Three-year-old Oscar, alias “The Yellow Fellow,” also commonly known as “Biscuit-Head,” nuzzles my hand and rolls onto his back on the bed, ready for some tummy pats and chest scratches. Black Lab Lucy, alias, “Snuggle Bug” or “Loose Goose,” whose eighth birthday is two days later than Oscar’s, gives me a “half-tail wag” as she watches my hands for possible food treats.
Consider the Labradors’ daily routine — awake Laurie at 6 a.m. by shaking ears and dog tags to go outside and do their “business.” Oscar comes by and does summer saults on me, as if to say, “Time to get up!” Then it is breakfast time — dog food in separate dishes, often enhanced with broth from the “doggie crockpot” where Laurie tosses steak bones, chicken and pheasant bones, vegetables and other leftovers to make certain our little darlings don’t get bored with their food.
Next, they expect a dog “chew” — a small potato-chip-like wafer that Laurie buys in bags at a local grocery store. They won’t let anyone forget their chews either … try to skip it one day, and they will hang around by the kitchen counter and STARE at you, doing their best to look pathetic.

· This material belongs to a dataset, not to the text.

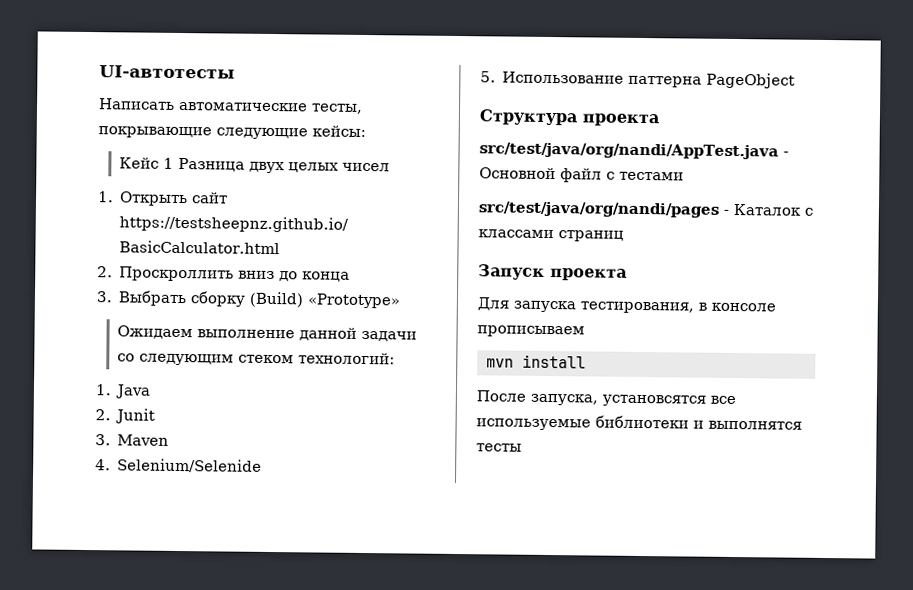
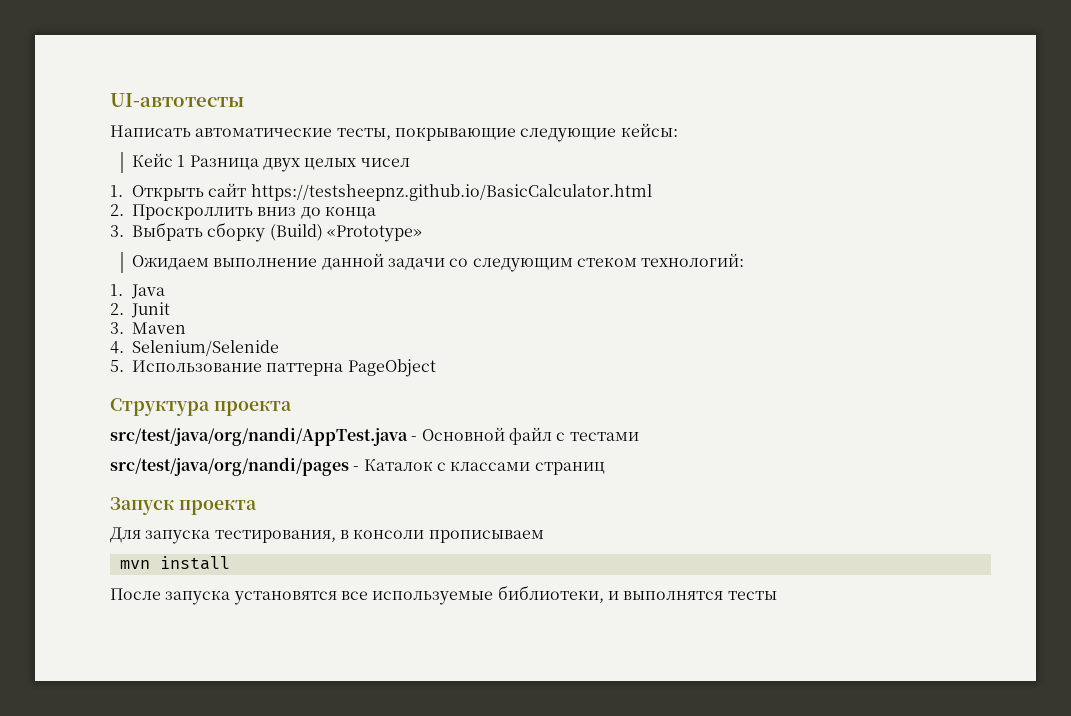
- Для запуска тестирования, в консоле прописываем
+ Для запуска тестирования, в консоли прописываем
- После запуска, установсятся все используемые библиотеки и выполнятся тесты
+ После запуска установятся все используемые библиотеки, и выполнятся тесты

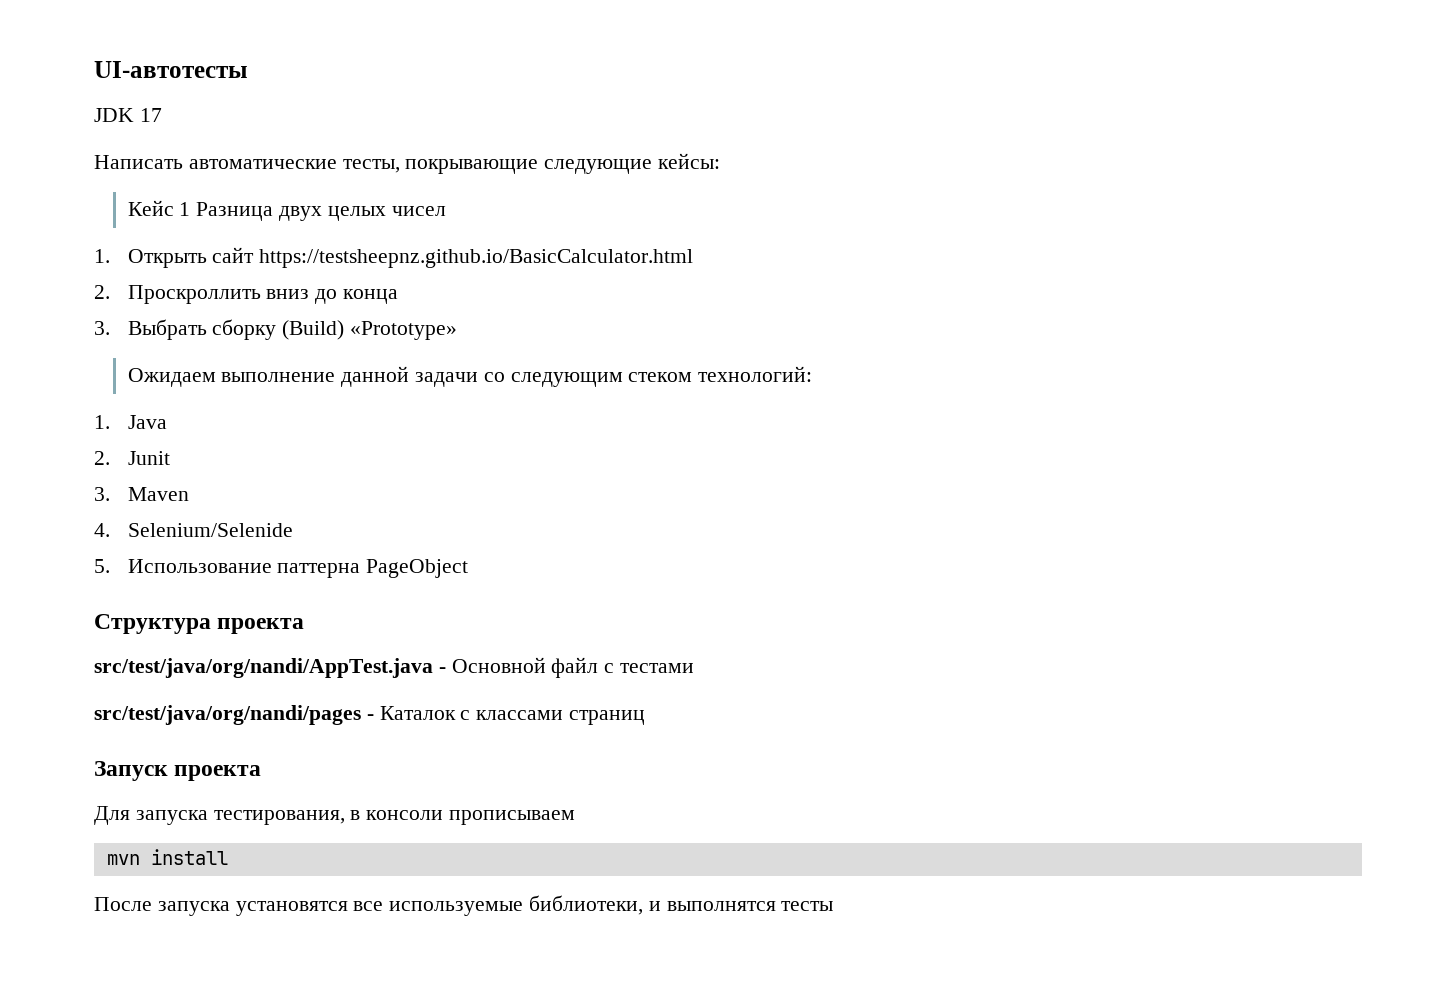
+ JDK 17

If you’ve had children, you know that in early years you can spell words aloud to avoid detection from the youngsters. It is a same with Labradors. We do it to avoid chaos. “Bern, I am G-O-I-N-G to the S-T-O-R-E. If Laurie doesn’t spell it out, there will be Labrador paws and claws spinning on the entryway tile as they dash to get out the door and into the back end of the old Suburban or Subaru.
They pick up on everything: Bring a cooler in from the garage — even a small one — and Labradors go onto high alert. They know someone is going somewhere, and they want to be included.
Remove a plastic grocery bag from the kitchen drawer for the daily “doo-doo patrol,” and Lucy flies into action, barking and dashing for the door to the backyard. Lucy loves chasing Oscar around the backyard, trying to rough him up. Oscar thinks it is great fun, sprinting around the boat, playing tag with Lucy.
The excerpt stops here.